“I reckon I better eat something; it’s gettin’ late,” he whispered to himself. He turned to the table and helped himself to some food tentatively, but as he did so he caught sight of Julie’s apron where it had fallen to the floor from its accustomed hook.
“Honey, your apron’s on the floor,” he said. He rose stiffly and going over picked up the checked gingham, but when he thought it was secure on the hook it fell down in soft folds against him, and he clutched it suddenly to his breast. “Honey! Julie! Don’t take it so hard!” he cried. After the apron was once more restored, he came back and looked at the table and knew that it was impossible to eat.
“I reckon I better clear things away,” he thought drearily.
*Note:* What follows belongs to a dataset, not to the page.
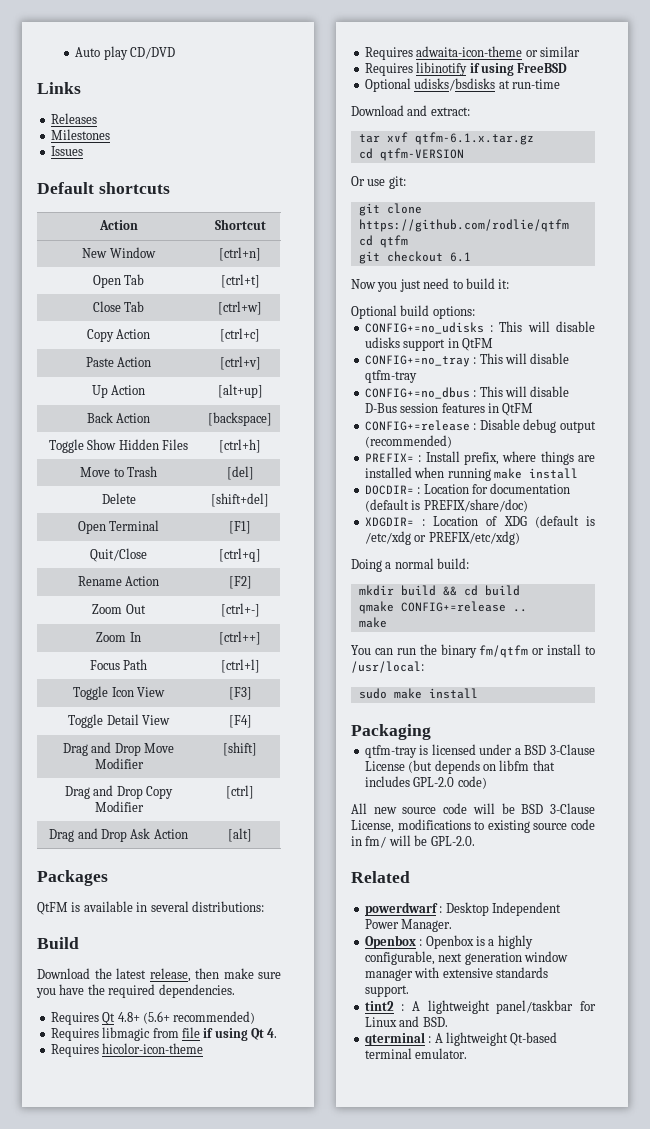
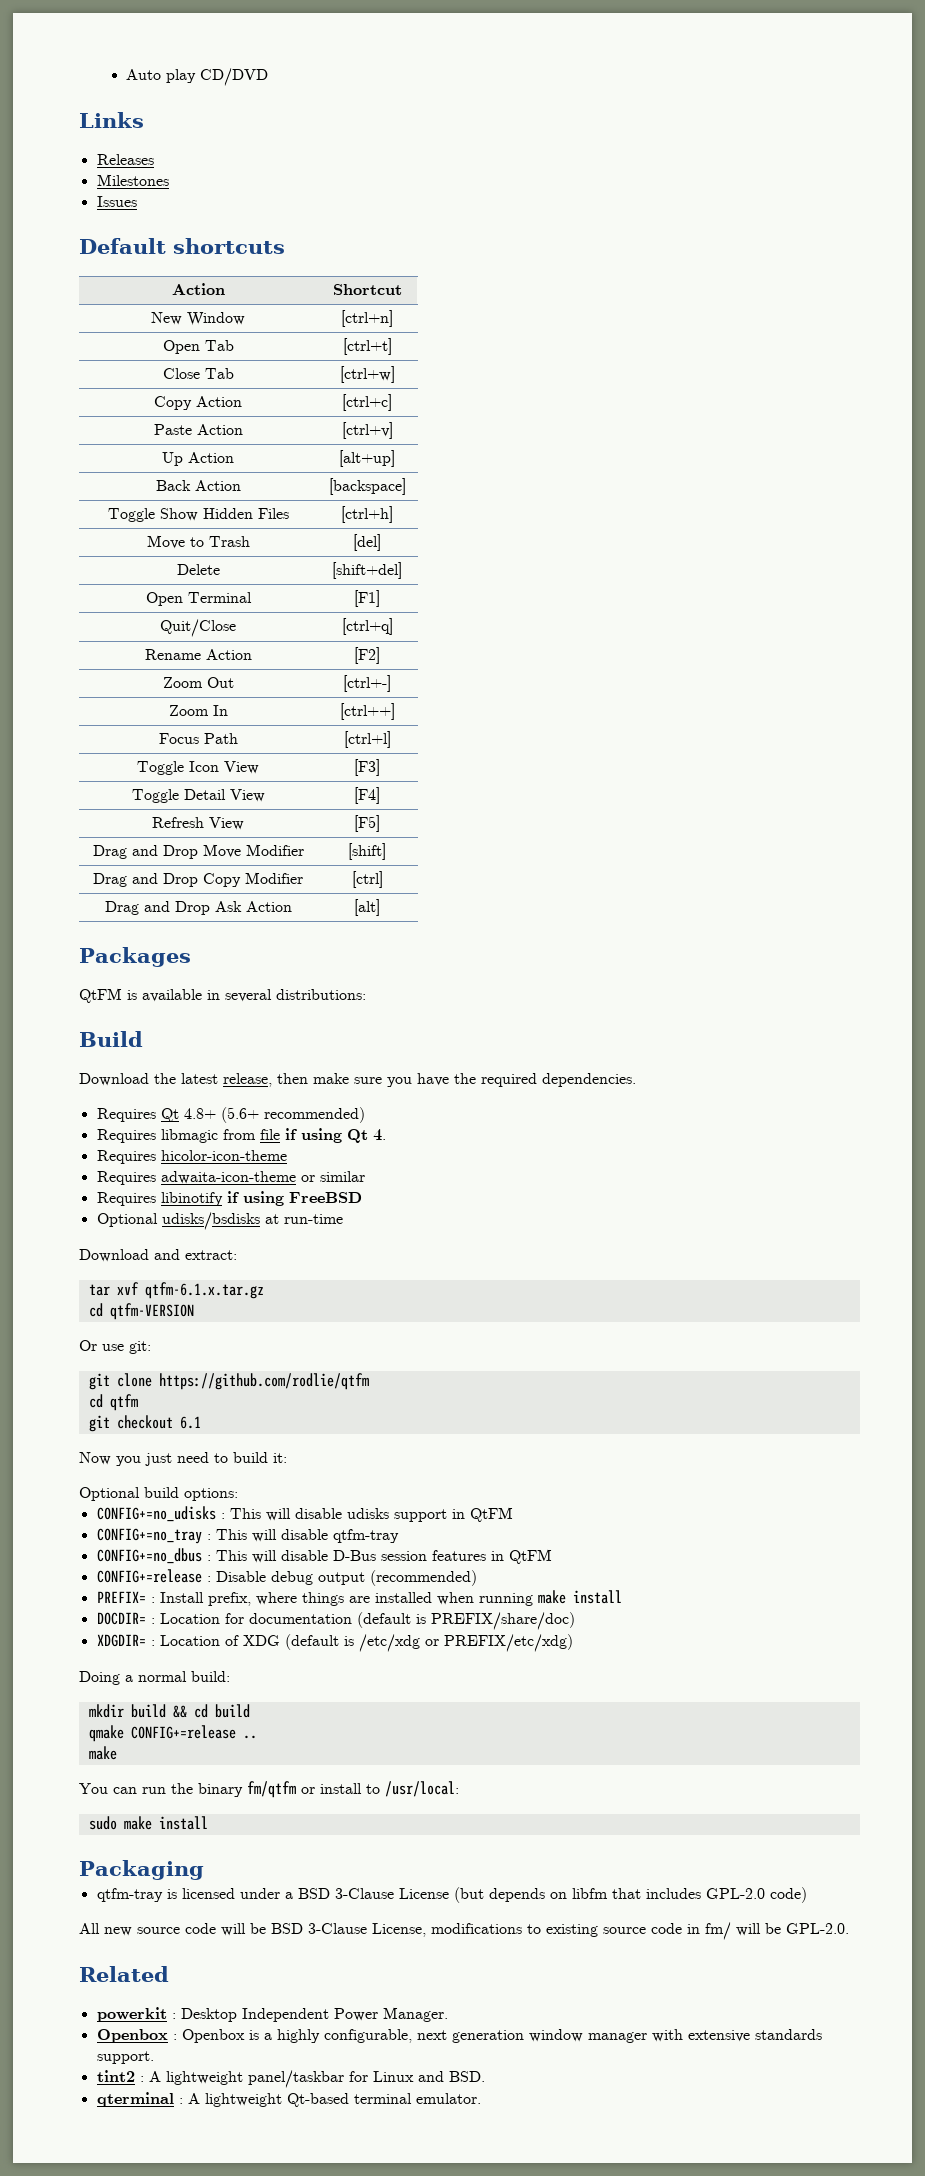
(252, 721) none -> [152,817,244,830] [354,815,380,832] // Refresh View | [F5]
[364,902,438,916] powerdwarf -> [96,2007,167,2022] powerkit

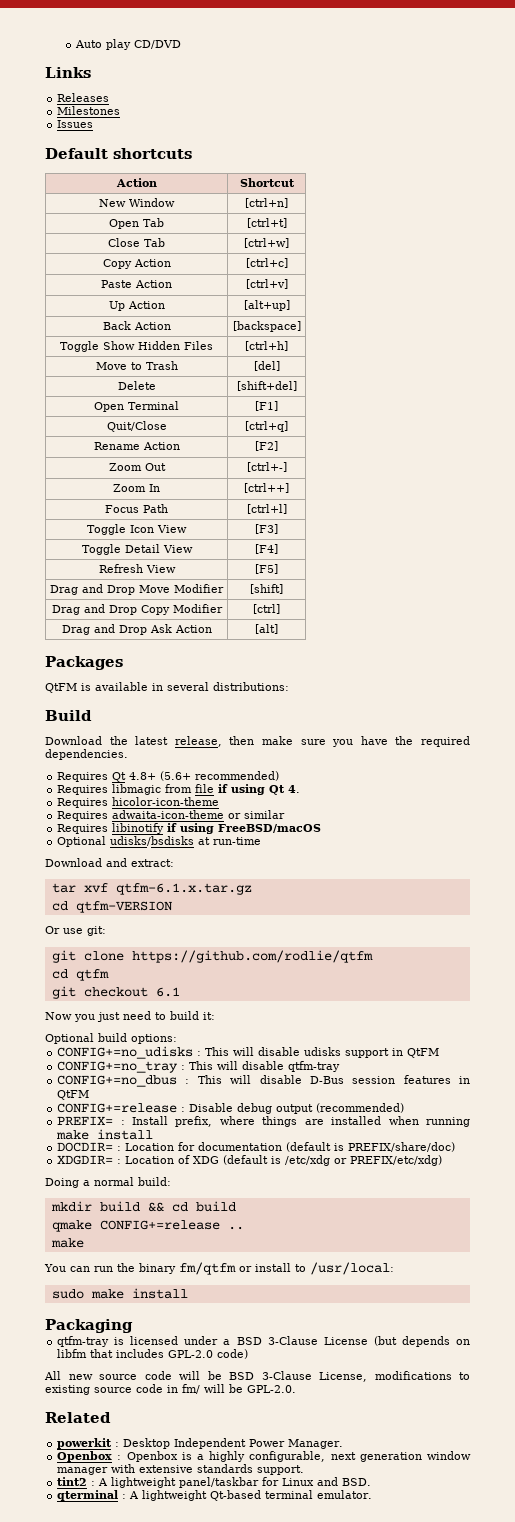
[288,1192,362,1203] FreeBSD -> [218,824,322,833] FreeBSD/macOS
He began moving very quietly and carefully about the room, doing everything as nearly as Julie would have done it as he could. He put all the food away in the ice-box, folded up the linen, and set the china in its place. But his hands were not very steady, and as he picked up one of the rosebud cups, a sudden noise upstairs made him start, and it fell out of his hands and crashed to the floor. “Aw—Oh! I’ve broken your cup,” he cried in dismay. He stooped, and gathering up all the pieces tried ineffectively to fit them together. “One of your best cups, honey, you thought so much of: I’ve broke it,” he confessed. Suddenly the edges he was trying to fit together blurred in a dazzled line and the tears rushed into his eyes. He laid the shattered pieces in a desolate pile on the table, and stumbling into a chair, buried his head in his arms beside them.
Later on, there was a knock at the door and the coroner came in to ask for evidence. Tim gave him the note Miss Fogg had written Julie, and the coroner, a rather sombre dark man with a sallow face and outstanding ears set wide as though to catch every note of horror that the world held, read it, holding it beneath the gas jet that made shining lights on his hair, pausing every now and again to say, “What do you make of that word?”
“Well,” he said when he had puzzled it all out, “it’s suicide all right, no question about that. Everybody in the house says the old soul was more’n half cracked, anyhow. I reckon she’s had that pistol loaded an’ handy for some time.”
“She had it in that drawer she always kep’ locked,” Tim told him. “Julie said there was one drawer she was always mighty oneasy about.”
“Is that so?” said the other.
“Yes, Julie said so.”
“Who’s she? Is that your wife?” the coroner demanded.